____ RECORDED INFORMATION

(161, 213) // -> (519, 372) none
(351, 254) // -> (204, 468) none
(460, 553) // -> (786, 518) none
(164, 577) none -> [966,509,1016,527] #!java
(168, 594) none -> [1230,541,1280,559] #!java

________
____ RECORDED INFORMATION

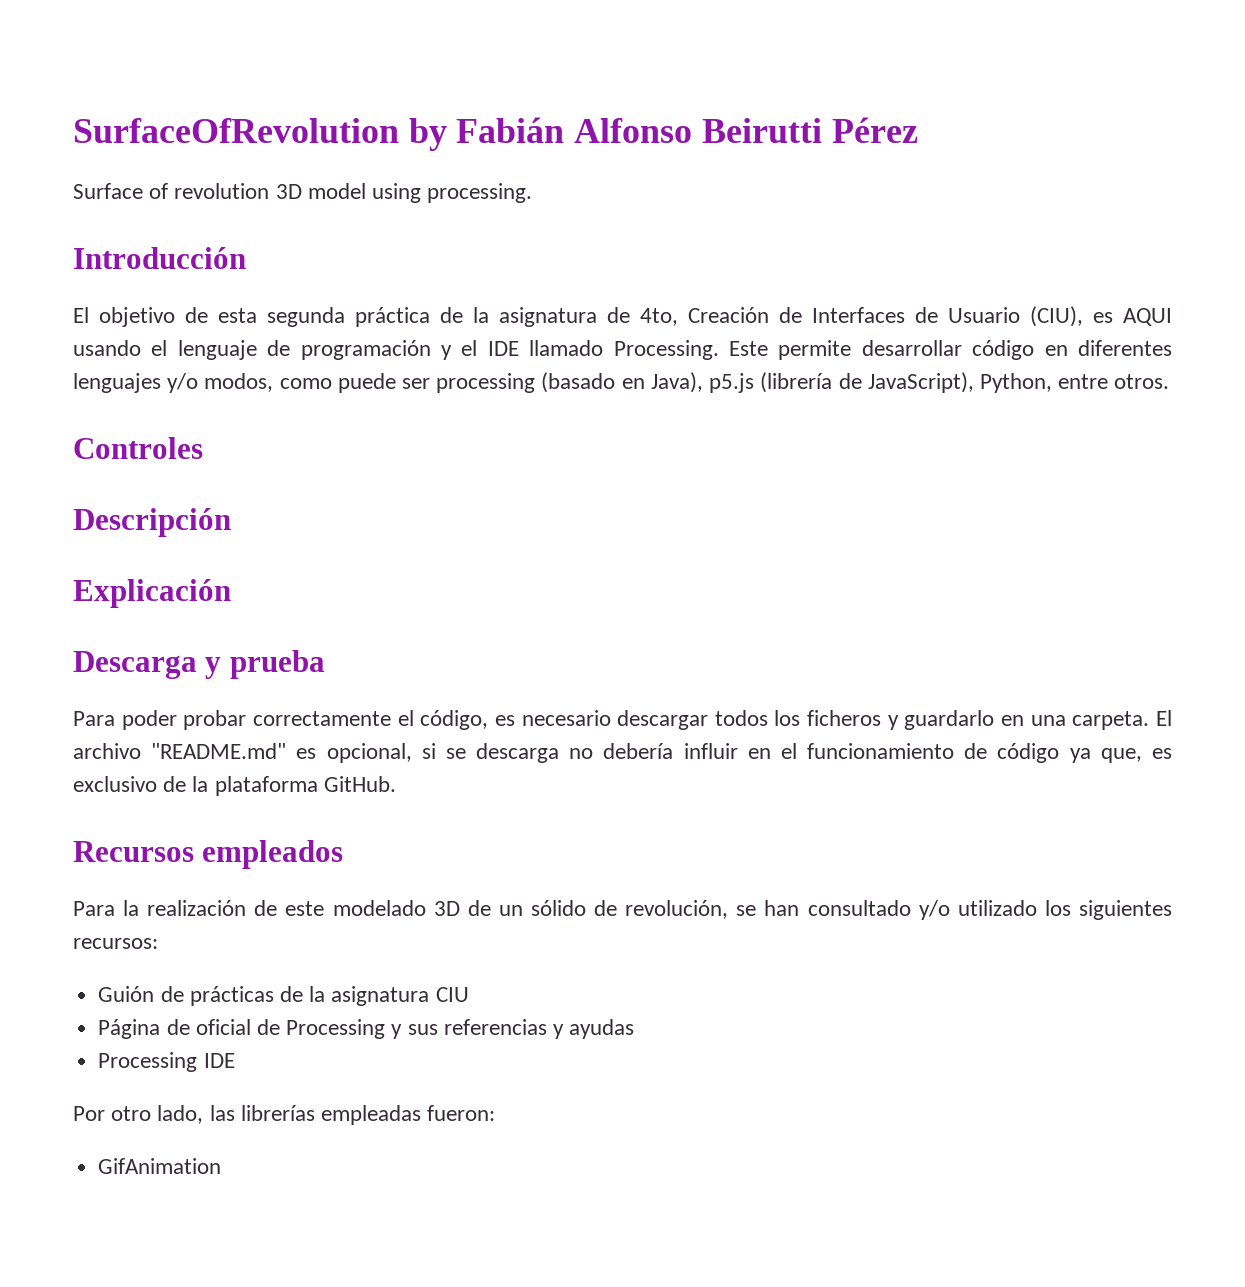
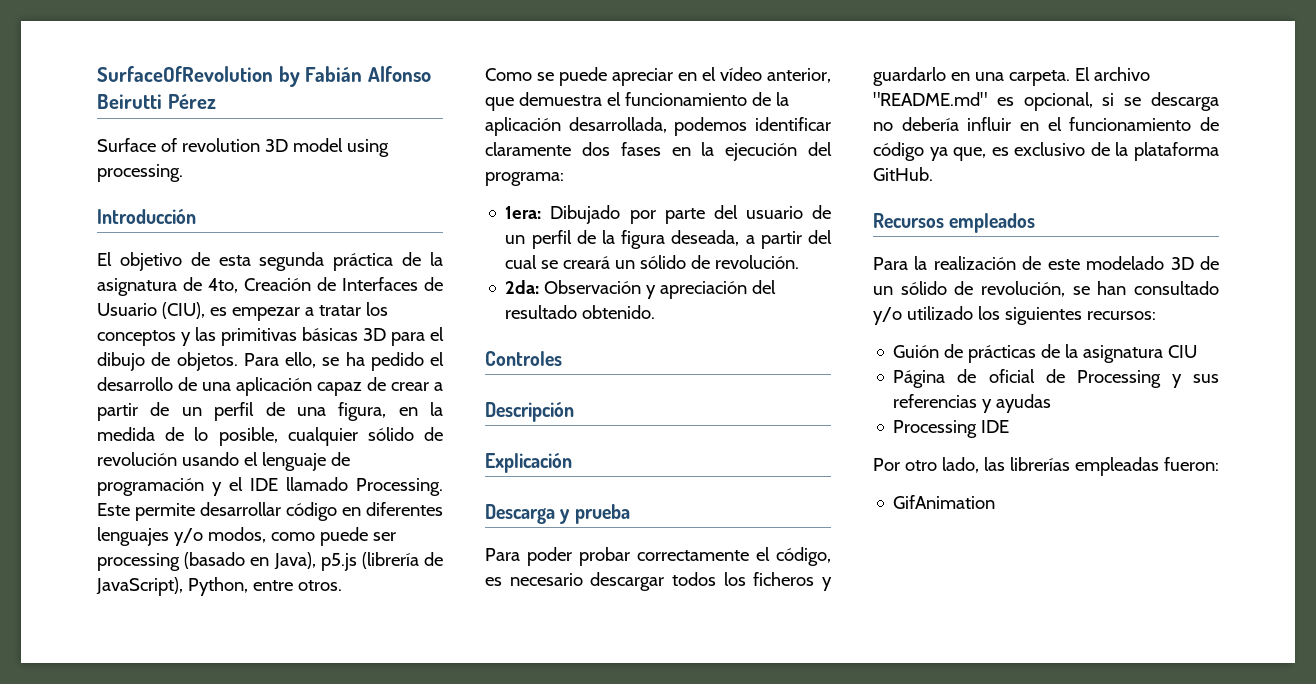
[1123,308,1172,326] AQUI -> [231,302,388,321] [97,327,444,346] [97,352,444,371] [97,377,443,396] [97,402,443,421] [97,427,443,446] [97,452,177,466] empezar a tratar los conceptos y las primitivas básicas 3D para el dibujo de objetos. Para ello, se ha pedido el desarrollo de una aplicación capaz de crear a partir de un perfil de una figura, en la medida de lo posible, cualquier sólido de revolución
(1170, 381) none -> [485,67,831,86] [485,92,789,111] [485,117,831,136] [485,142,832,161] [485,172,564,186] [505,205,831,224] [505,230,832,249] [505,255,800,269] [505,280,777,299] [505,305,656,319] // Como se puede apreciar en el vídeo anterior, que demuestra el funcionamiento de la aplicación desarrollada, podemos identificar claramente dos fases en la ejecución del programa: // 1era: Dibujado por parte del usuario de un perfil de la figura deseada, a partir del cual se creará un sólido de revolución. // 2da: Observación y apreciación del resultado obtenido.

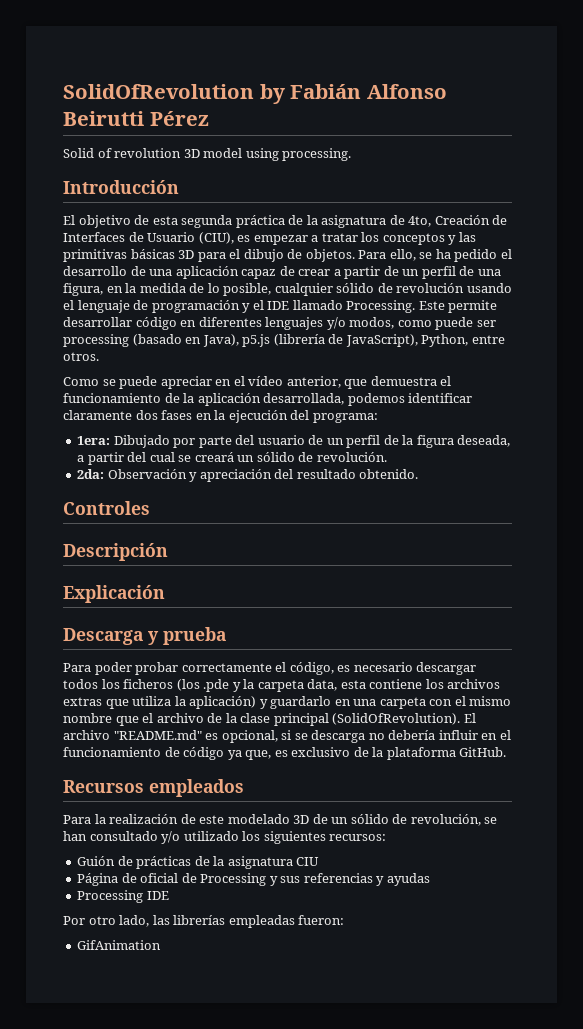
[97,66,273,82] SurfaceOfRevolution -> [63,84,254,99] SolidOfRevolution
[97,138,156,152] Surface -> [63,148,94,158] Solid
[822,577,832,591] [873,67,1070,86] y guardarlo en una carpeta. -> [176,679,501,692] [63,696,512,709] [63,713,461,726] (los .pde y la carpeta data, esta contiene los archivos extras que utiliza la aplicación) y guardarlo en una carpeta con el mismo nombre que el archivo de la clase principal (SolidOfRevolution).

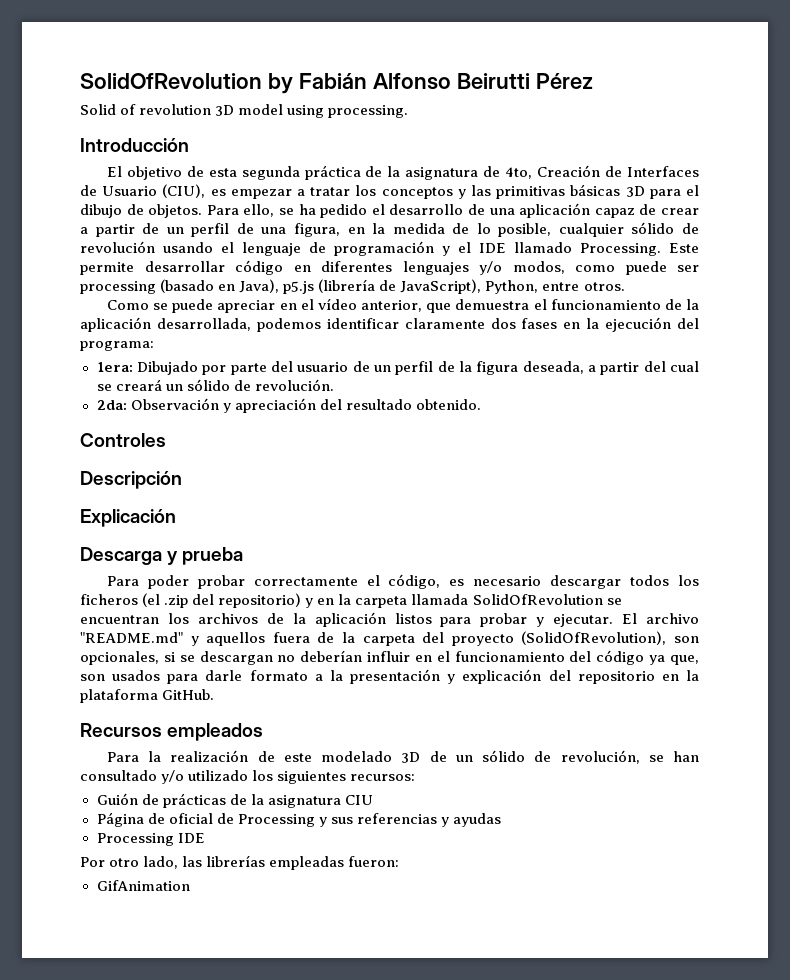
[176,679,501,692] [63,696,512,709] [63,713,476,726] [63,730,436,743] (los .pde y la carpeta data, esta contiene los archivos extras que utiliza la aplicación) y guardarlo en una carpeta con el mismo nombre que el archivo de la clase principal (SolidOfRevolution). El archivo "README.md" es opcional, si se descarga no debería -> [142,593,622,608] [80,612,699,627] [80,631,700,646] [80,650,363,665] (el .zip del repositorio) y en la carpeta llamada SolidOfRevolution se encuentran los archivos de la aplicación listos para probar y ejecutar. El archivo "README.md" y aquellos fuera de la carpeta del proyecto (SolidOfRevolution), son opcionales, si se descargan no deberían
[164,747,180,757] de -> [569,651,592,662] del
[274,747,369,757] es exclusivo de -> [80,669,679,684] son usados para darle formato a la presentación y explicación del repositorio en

________
____ RECORDED INFORMATION

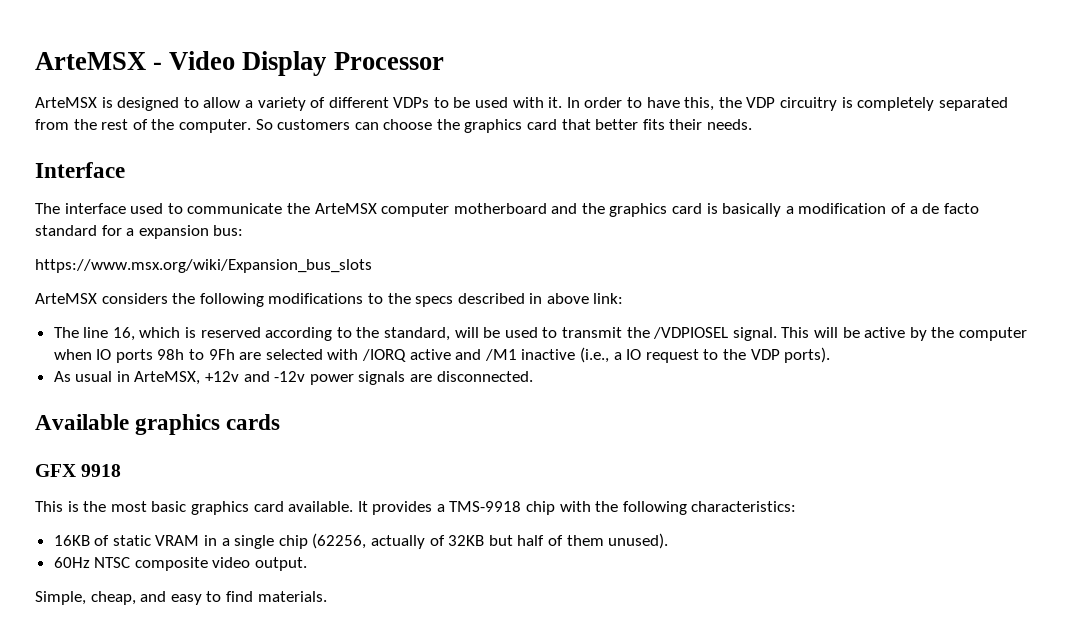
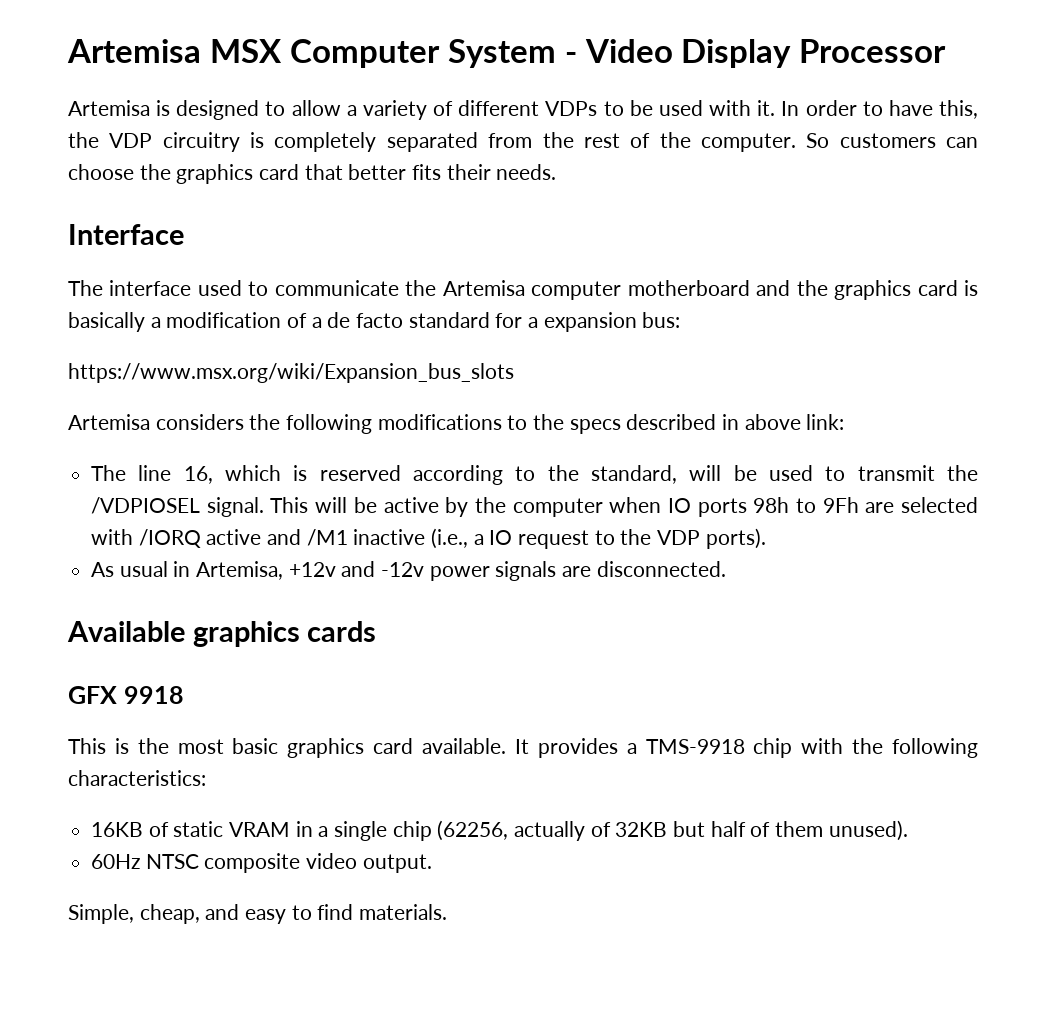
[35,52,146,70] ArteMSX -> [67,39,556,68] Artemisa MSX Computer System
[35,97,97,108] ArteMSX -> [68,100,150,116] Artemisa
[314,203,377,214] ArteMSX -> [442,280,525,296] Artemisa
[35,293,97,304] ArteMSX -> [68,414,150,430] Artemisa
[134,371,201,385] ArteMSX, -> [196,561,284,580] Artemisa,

________

EXERCISE DETAILS: Which lines above run from the one containing "[35,293,97,304] ArteMSX ->" down to the one containing "[134,371,201,385] ArteMSX, ->"? Repeat exactly those, both ends included, and nothing else.

ANSWER TO THIS TASK:
[35,293,97,304] ArteMSX -> [68,414,150,430] Artemisa
[134,371,201,385] ArteMSX, -> [196,561,284,580] Artemisa,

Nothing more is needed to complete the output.